Andrews v. Andrews
Before the Court this day is a demurrer to the complaint.
Plaintiff and defendant were married for just over a decade. By 2011, defendant (Erin) instituted divorce proceedings (11D009839). A final judgment in the dissolution was entered on 09/20/12. Both sides were represented by counsel. In pertinent part, the judgment awarded the family residence to defendant (Erin).
In the present civil action, plaintiff (Steven) contends that he was orally promised a cut from the sale of the family residence. There is no reference to this in the family court judgment, and Steven does not provide enough information in the complaint to determine if this was a post-judgment novation or something which should have been subsumed within the judgment.

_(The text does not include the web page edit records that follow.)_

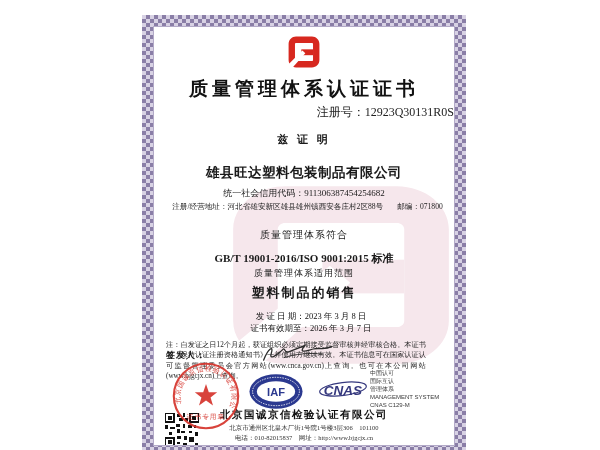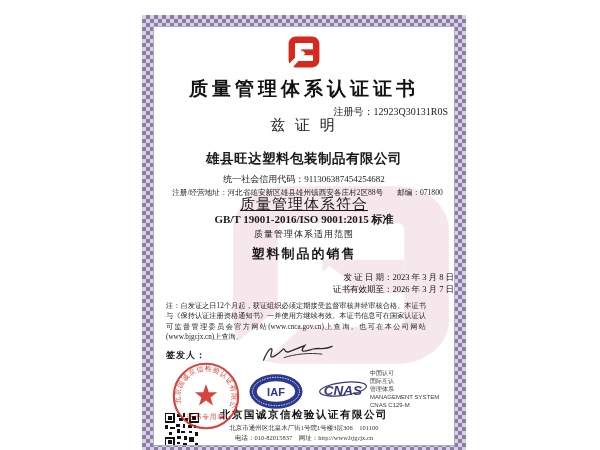--- a/index.html
+++ b/index.html
@@ -21,31 +21,31 @@
     overflow:hidden;
   }
   .watermark{position:absolute;right:-6px;top:150px;width:238px;height:196px;z-index:0;}
   .content{position:relative;z-index:1;text-align:center;}
   .logo-wrap{margin-top:8px;line-height:0;}
   .logo{width:34px;height:34px;}
   .title{
     margin:8px 0 0 0;font-family:"Liberation Sans",sans-serif;
     font-size:19px;font-weight:700;letter-spacing:4px;color:#111;line-height:24px;
   }
-  .regno{margin-top:6px;font-size:10px;line-height:10px;text-align:right;padding-right:6px;color:#222;}
-  .certify{margin-top:2px;font-size:15px;font-weight:normal;letter-spacing:3px;line-height:12px;}
+  .regno{margin-top:6px;font-size:12px;line-height:10px;text-align:right;color:#222;}
+  .certify{margin-top:16px;font-size:11px;font-weight:bold;letter-spacing:3px;line-height:12px;}
   .company{margin-top:19px;font-size:13.5px;font-weight:bold;line-height:18px;letter-spacing:0.5px;}
   .credit{margin-top:5px;font-size:9px;font-weight:normal;line-height:12px;}
   .addr{margin-top:3px;font-size:7.6px;line-height:10px;color:#222;margin-left:7px;}
   .addr .gap{display:inline-block;width:14px;}
-  .conform{font-size:15px;line-height:12px;letter-spacing:1px;text-decoration:underline;}
-  .standard{margin-top:2px;font-size:11px;font-weight:bold;line-height:14px;}
+  .conform{margin-top:17px;font-size:10px;line-height:12px;letter-spacing:1px;}
+  .standard{margin-top:10px;font-size:11px;font-weight:bold;line-height:14px;}
   .scopehead{margin-top:2px;font-size:9px;line-height:12px;letter-spacing:1px;}
   .scope{margin-top:6px;font-size:13px;font-weight:bold;letter-spacing:2px;line-height:16px;}
-  .dates{margin-top:10px;text-align:right;padding-left:14px;}
+  .dates{margin-top:10px;text-align:center;padding-left:14px;}
   .dateline{font-size:8.5px;line-height:11.5px;color:#111;}
   .note{
     margin:6px 28px 0 12px;text-align:justify;font-size:7.2px;line-height:10.4px;color:#222;
   }
   .sigrow{position:absolute;left:12px;top:316px;z-index:2;display:flex;align-items:center;gap:48px;}
   .siglabel{font-size:9px;font-weight:bold;letter-spacing:1px;}
   .signature{margin-left:4px;}
   .seal-red{position:absolute;left:17px;top:334px;width:70px;height:70px;z-index:3;opacity:.92;}
   .iaf{position:absolute;left:94px;top:346px;z-index:2;}
   .cnas{position:absolute;left:164px;top:350px;z-index:2;}

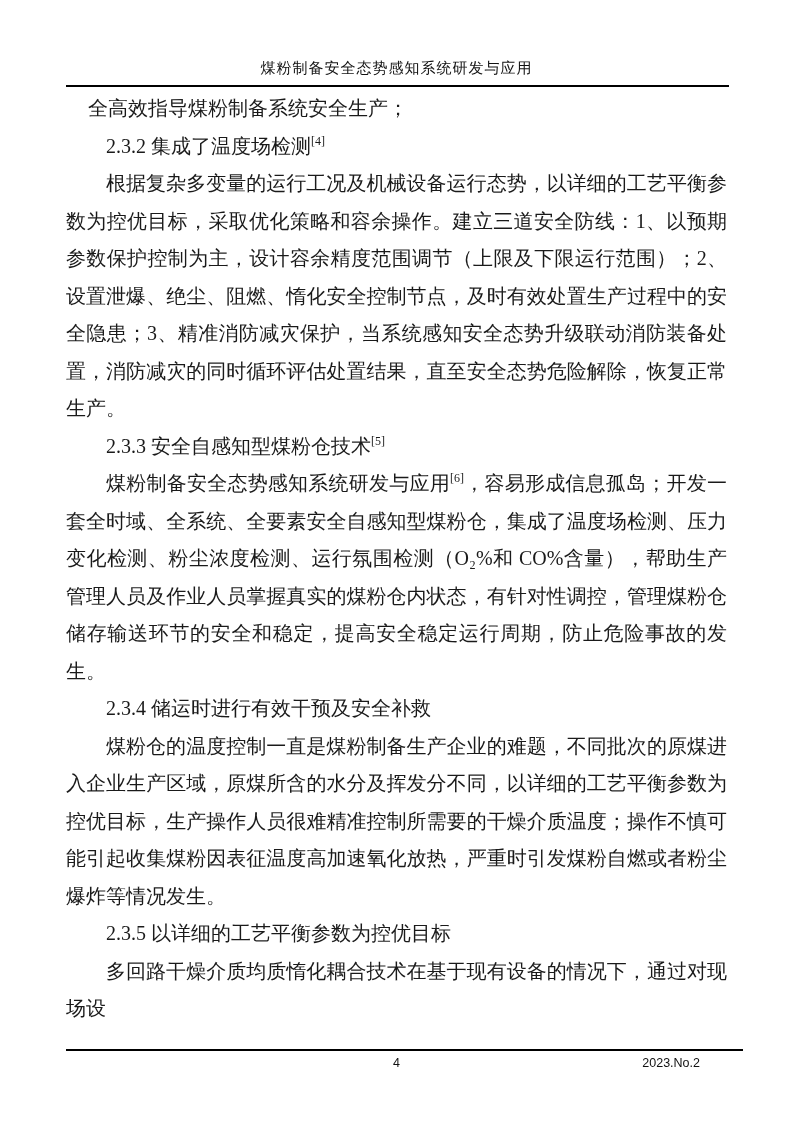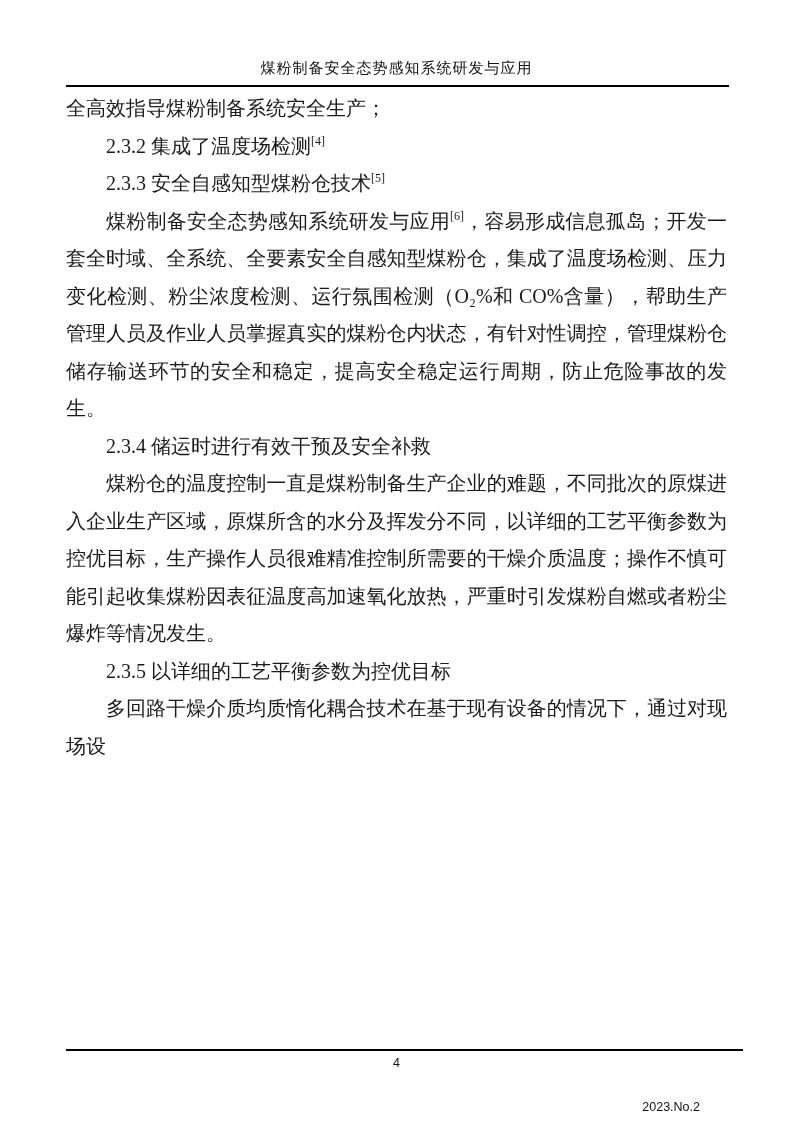--- a/index.html
+++ b/index.html
@@ -49,20 +49,21 @@
   }
   .doc-body p {
     margin: 0;
     padding: 0;
   }
   .para.body, .para.heading {
     text-indent: 2em;
   }
   .para.continuation {
     text-indent: 0;
+    margin-left: 22px;
   }
   .doc-body sup {
     font-size: 12px;
     line-height: 0;
     vertical-align: super;
     font-family: "Liberation Serif", "DejaVu Serif", serif;
   }
   
   .footer-rule {
     position: absolute;
@@ -85,37 +86,37 @@
   .page-number {
     position: absolute;
     left: 0;
     right: 0;
     text-align: center;
   }
   .issue-label {
     position: absolute;
     right: 27px;
     top: 0;
-    margin-top: 44px;
   }
 </style>
 </head>
 <body>
 
 <div class="page">
 
   <div class="running-header">
     <span>煤粉制备安全态势感知系统研发与应用</span>
   </div>
 
   <div class="header-rule"></div>
 
   <div class="doc-body" id="doc-body">
       <p class="para continuation"><span>全高效指导煤粉制备系统安全生产；</span></p>
       <p class="para heading"><span>2.3.2 集成了温度场检测</span><sup>[4]</sup></p>
+      <p class="para body"><span>根据复杂多变量的运行工况及机械设备运行态势，以详细的工艺平衡参数为控优目标，采取优化策略和容余操作。建立三道安全防线：1、以预期参数保护控制为主，设计容余精度范围调节（上限及下限运行范围）；2、设置泄爆、绝尘、阻燃、惰化安全控制节点，及时有效处置生产过程中的安全隐患；3、精准消防减灾保护，当系统感知安全态势升级联动消防装备处置，消防减灾的同时循环评估处置结果，直至安全态势危险解除，恢复正常生产。</span></p>
       <p class="para heading"><span>2.3.3 安全自感知型煤粉仓技术</span><sup>[5]</sup></p>
       <p class="para body"><span>煤粉制备安全态势感知系统研发与应用</span><sup>[6]</sup><span>，容易形成信息孤岛；开发一套全时域、全系统、全要素安全自感知型煤粉仓，集成了温度场检测、压力变化检测、粉尘浓度检测、运行氛围检测（O₂%和 CO%含量），帮助生产管理人员及作业人员掌握真实的煤粉仓内状态，有针对性调控，管理煤粉仓储存输送环节的安全和稳定，提高安全稳定运行周期，防止危险事故的发生。</span></p>
       <p class="para heading"><span>2.3.4 储运时进行有效干预及安全补救</span></p>
       <p class="para body"><span>煤粉仓的温度控制一直是煤粉制备生产企业的难题，不同批次的原煤进入企业生产区域，原煤所含的水分及挥发分不同，以详细的工艺平衡参数为控优目标，生产操作人员很难精准控制所需要的干燥介质温度；操作不慎可能引起收集煤粉因表征温度高加速氧化放热，严重时引发煤粉自燃或者粉尘爆炸等情况发生。</span></p>
       <p class="para heading"><span>2.3.5 以详细的工艺平衡参数为控优目标</span></p>
       <p class="para body"><span>多回路干燥介质均质惰化耦合技术在基于现有设备的情况下，通过对现场设</span></p>
     </div>
 
   <div class="footer-rule"></div>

Under well-established precedent, parties to dissolution proceeding are prohibited from engaging in “family law waged by other means” by filing separate civil actions arising from conduct that relates to divorce court orders. Burkle v. Burkle (2006) 144 Cal.App.4th 387, 393; Neal v. Superior Court (2001) 90 Cal.App.4th 22, 25-27. In other words, family law cases should not be allowed to spill over into civil law. Id; in accord, Askew v. Askew(1994) 22 Cal.App.4th 942, 965-966 [trial court erred in failing to dismiss husband’s civil action, which “sought to preempt the family law court from determining issues it already had jurisdiction to determine” and which “were the province of the family law court in the first place”]. Courts must examine the substance of the claim, rather than its mere title, to determine whether the issues are subsumed within issues pending before the family court.
Since the complaint on its face appear to conflict with the family court proceedings, the demurrer must be SUSTAINED with 20 days leave to amend. Since plaintiff is incarcerated, defendant is ordered to give notice, and file proof of service thereof, within 10 days.